The second case is EventRepository:


module RailsEventStore
  module Repositories
    class EventRepository

      def initialize
        @adapter = EventEntity
      end
      attr_reader :adapter

      def find(condition)
        adapter.where(condition).first
      end

      def create(data)
        model = adapter.new(data)
        raise EventCannotBeSaved unless model.valid?
        model.save
      end

      def delete(condition)
        adapter.destroy_all condition
      end

      def get_all_events
        adapter.find(:all, order: 'stream').map &method(:map_record)
      end

      def last_stream_event(stream_name)
        adapter.where(stream: stream_name).last.map &method(:map_record)
      end

      def load_all_events_forward(stream_name)
        adapter.where(stream: stream_name).order('id ASC').map &method(:map_record)
      end

      def load_events_batch(stream_name, start_point, count)
        adapter.where('id >= ? AND stream = ?', start_point, stream_name).limit(count).map &method(:map_record)
      end

      private

      def map_record(record)
        event_data = {
            stream:     record.stream,
            event_type: record.event_type,
            event_id:   record.event_id,
            metadata:   record.metadata,
            data:       record.data
        }
        OpenStruct.new(event_data)
      end
    end
  end
end

We use the repository pattern to encapsulate and hide the storage part of our tool. If you want to read more about the repository pattern, I wrote a book which explains why it’s worth using and how to introduce this pattern to the existing Rails application.

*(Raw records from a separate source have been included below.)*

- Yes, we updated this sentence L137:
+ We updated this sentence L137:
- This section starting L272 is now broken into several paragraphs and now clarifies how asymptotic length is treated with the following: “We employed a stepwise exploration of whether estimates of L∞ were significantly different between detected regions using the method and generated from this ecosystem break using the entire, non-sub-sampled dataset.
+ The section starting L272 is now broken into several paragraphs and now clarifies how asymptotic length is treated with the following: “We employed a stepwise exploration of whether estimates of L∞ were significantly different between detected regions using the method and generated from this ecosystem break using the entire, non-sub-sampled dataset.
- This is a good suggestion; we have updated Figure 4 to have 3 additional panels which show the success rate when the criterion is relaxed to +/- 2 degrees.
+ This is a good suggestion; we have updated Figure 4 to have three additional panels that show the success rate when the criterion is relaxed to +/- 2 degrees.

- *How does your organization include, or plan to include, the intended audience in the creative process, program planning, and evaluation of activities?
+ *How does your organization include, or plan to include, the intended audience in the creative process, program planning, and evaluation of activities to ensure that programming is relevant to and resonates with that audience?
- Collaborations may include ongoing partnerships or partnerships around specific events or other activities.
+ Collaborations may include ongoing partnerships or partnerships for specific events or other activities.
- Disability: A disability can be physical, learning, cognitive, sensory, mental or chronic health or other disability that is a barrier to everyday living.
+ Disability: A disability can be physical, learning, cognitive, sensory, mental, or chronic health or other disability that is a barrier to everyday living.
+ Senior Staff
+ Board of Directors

In tests, we use an InMemoryRepository:


require 'ostruct'

module RailsEventStore
  class EventInMemoryRepository

    def initialize
      @db = []
    end
    attr_reader :db

    def find(condition)
      db.select { |event| event.event_id == condition[:event_id].to_s }.first
    end

    def create(model)
      model.merge!({id: db.length})
      db.push(OpenStruct.new(model))
    end

    def delete(condition)
      db.reject! { |event| event.stream == condition[:stream] }
    end

    def last_stream_event(stream_name)
      db.select { |event| event.stream == stream_name }.last
    end

    def load_all_events_forward(stream_name)
      db.select { |event| event.stream == stream_name }
    end

    def get_all_events
      db
    end

    def load_events_batch(stream_name, start_point, count)
      response = []
      db.each do |event|
        if event.stream == stream_name && event.id >= start_point && response.length < count
          response.push(event)
        end
      end
      response
    end

    def reset!
      db = []
    end

  end
end

Replacing the repository with an in memory equivalent (with the same API) is a nice technique. It lets us run the tests super fast.

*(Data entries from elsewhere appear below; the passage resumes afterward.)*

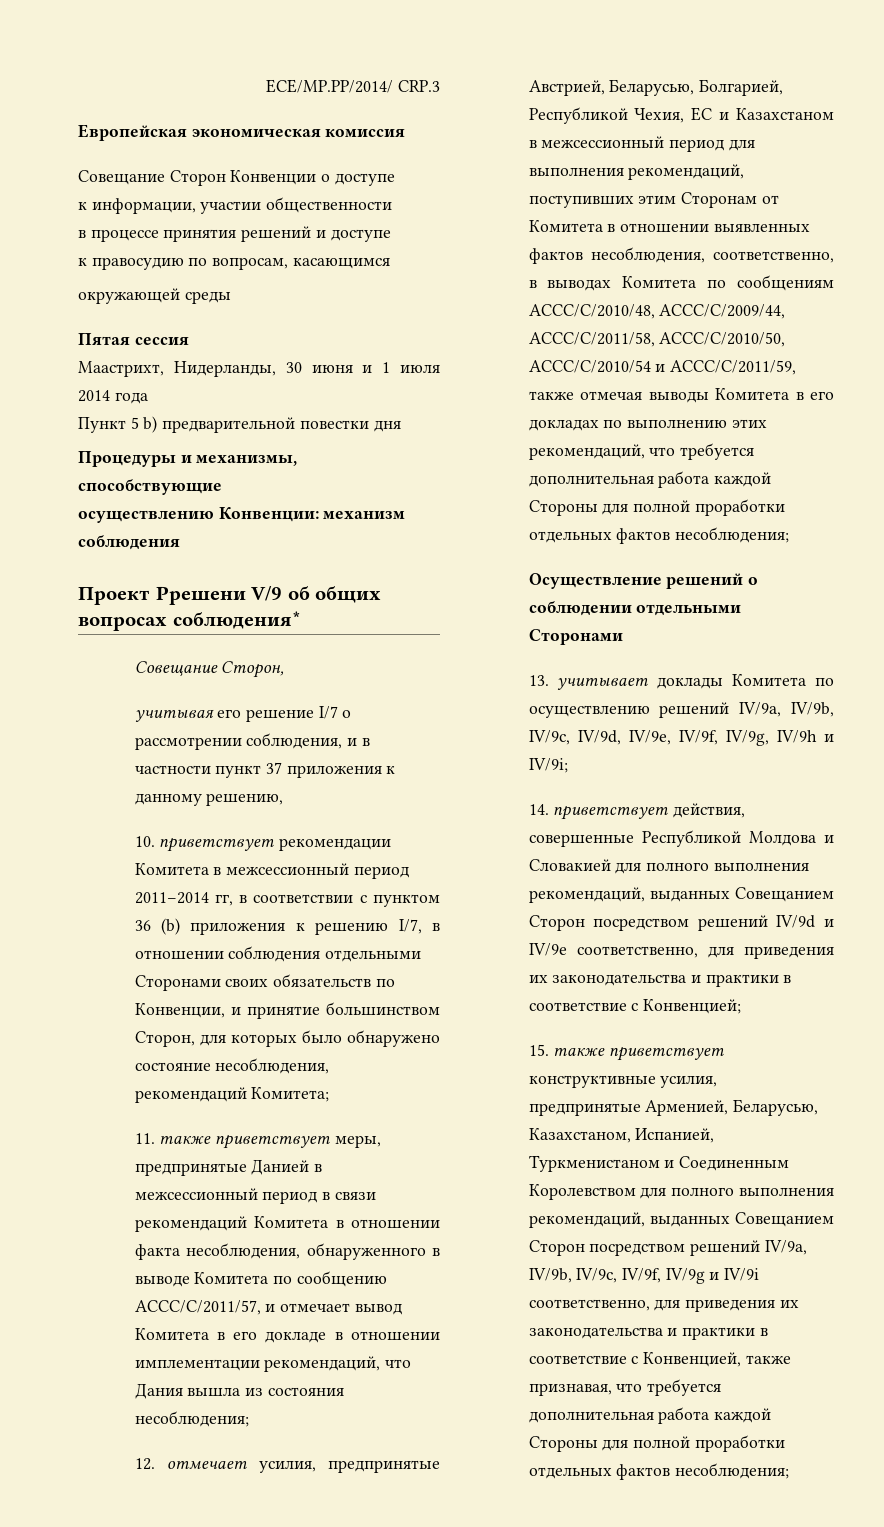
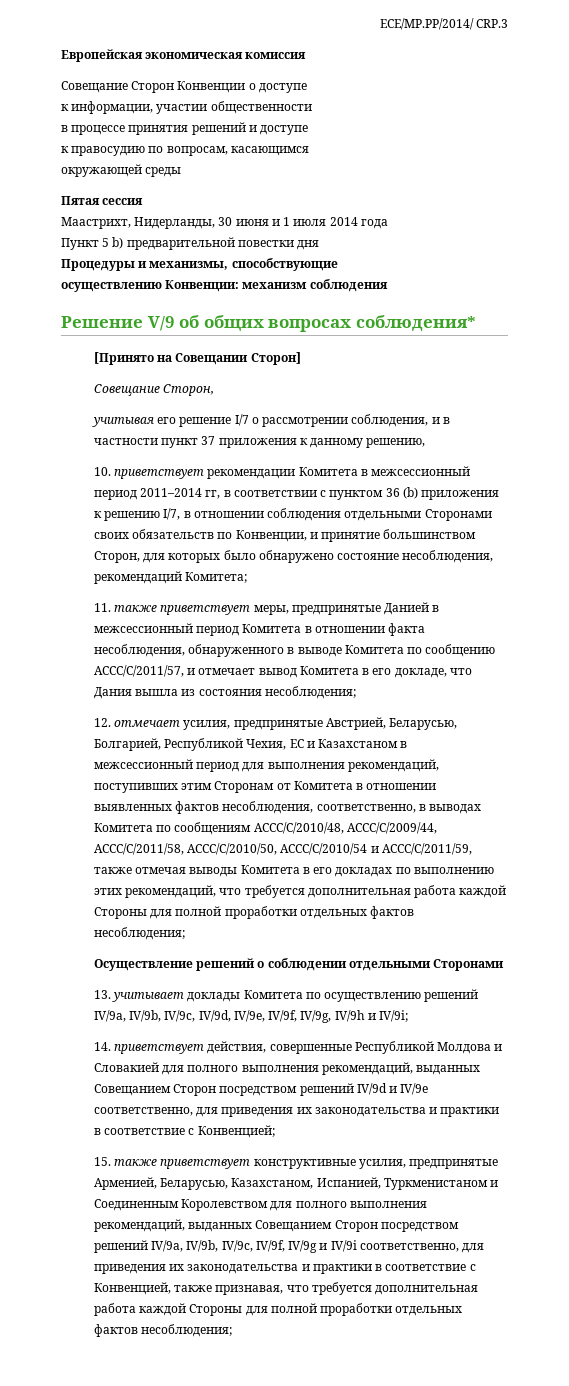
- Проект Ррешени V/9 об общих вопросах соблюдения*
+ Решение V/9 об общих вопросах соблюдения*
+ [Принято на Совещании Сторон]
- 11. также приветствует меры, предпринятые Данией в межсессионный период в связи рекомендаций Комитета в отношении факта несоблюдения, обнаруженного в выводе Комитета по сообщению ACCC/C/2011/57, и отмечает вывод Комитета в его докладе в отношении имплементации рекомендаций, что Дания вышла из состояния несоблюдения;
+ 11. также приветствует меры, предпринятые Данией в межсессионный период Комитета в отношении факта несоблюдения, обнаруженного в выводе Комитета по сообщению ACCC/C/2011/57, и отмечает вывод Комитета в его докладе, что Дания вышла из состояния несоблюдения;

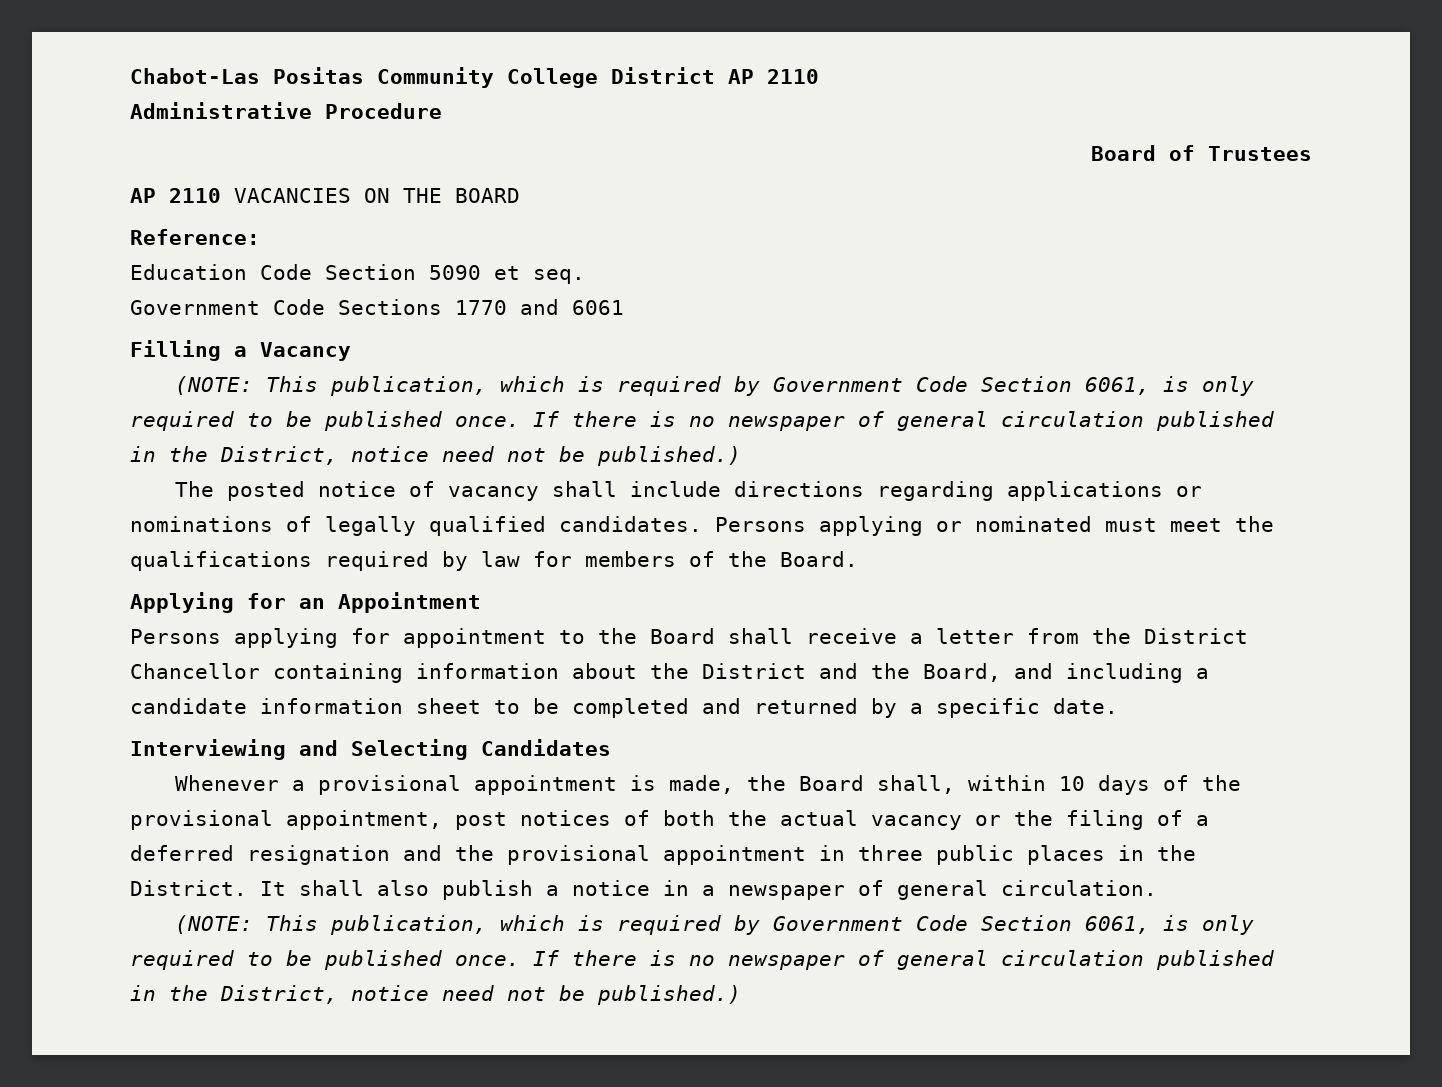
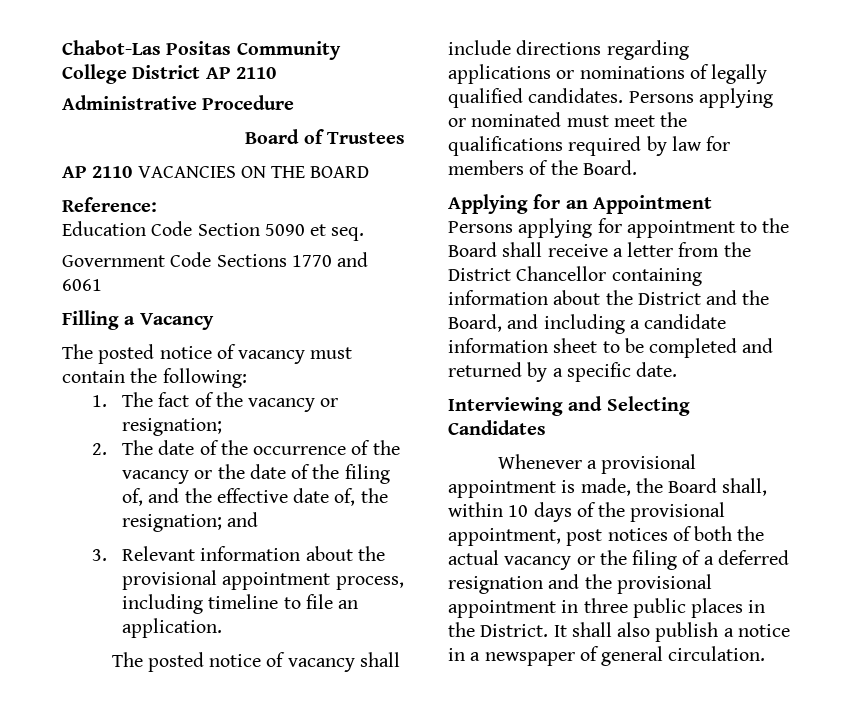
  Filling a Vacancy
- (NOTE: This publication, which is required by Government Code Section 6061, is only required to be published once. If there is no newspaper of general circulation published in the District, notice need not be published.)
+ The posted notice of vacancy must contain the following:
+ 1. The fact of the vacancy or resignation;
+ 2. The date of the occurrence of the vacancy or the date of the filing of, and the effective date of, the resignation; and
+ 3. Relevant information about the provisional appointment process, including timeline to file an application.
  It shall also publish a notice in a newspaper of general circulation.
- (NOTE: This publication, which is required by Government Code Section 6061, is only required to be published once. If there is no newspaper of general circulation published in the District, notice need not be published.)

There’s one drawback, though - we don’t test the real repository. This was rightly pointed out by mutant.

I don’t want any place in the code to remain untested. I want us to have the confidence that whenever tests pass we can ship a new release of the gem (ideally automatically).

So, how to test the ActiveRecord-related code? How to make it fast (mutant runs those tests several times)? If you have any idea, please share it with us here. I’ve got some ideas but that’s a topic for another blogpost probably :)

Mutant and TravisCI

Now - the main point. To summarise - we now have 100% mutant coverage in all but 2 classes. We can make it part of the CI process just by putting the following into our .travis.yml file:

language: ruby
rvm:
- 2.1.5
before_install: gem install bundler
gemfile: Gemfile
script: bundle exec mutant —include lib —require rails_event_store —use rspec "RailsEventStore*" —ignore-subject "RailsEventStore::MigrateGenerator*" —ignore-subject "RailsEventStore::Repositories::EventRepository*"

Thanks to that, the CI will check the coverage every time the code is pushed. It may influence the way we work in some interesting ways - we need to ensure that the coverage is always the same. That’s an interesting challenge!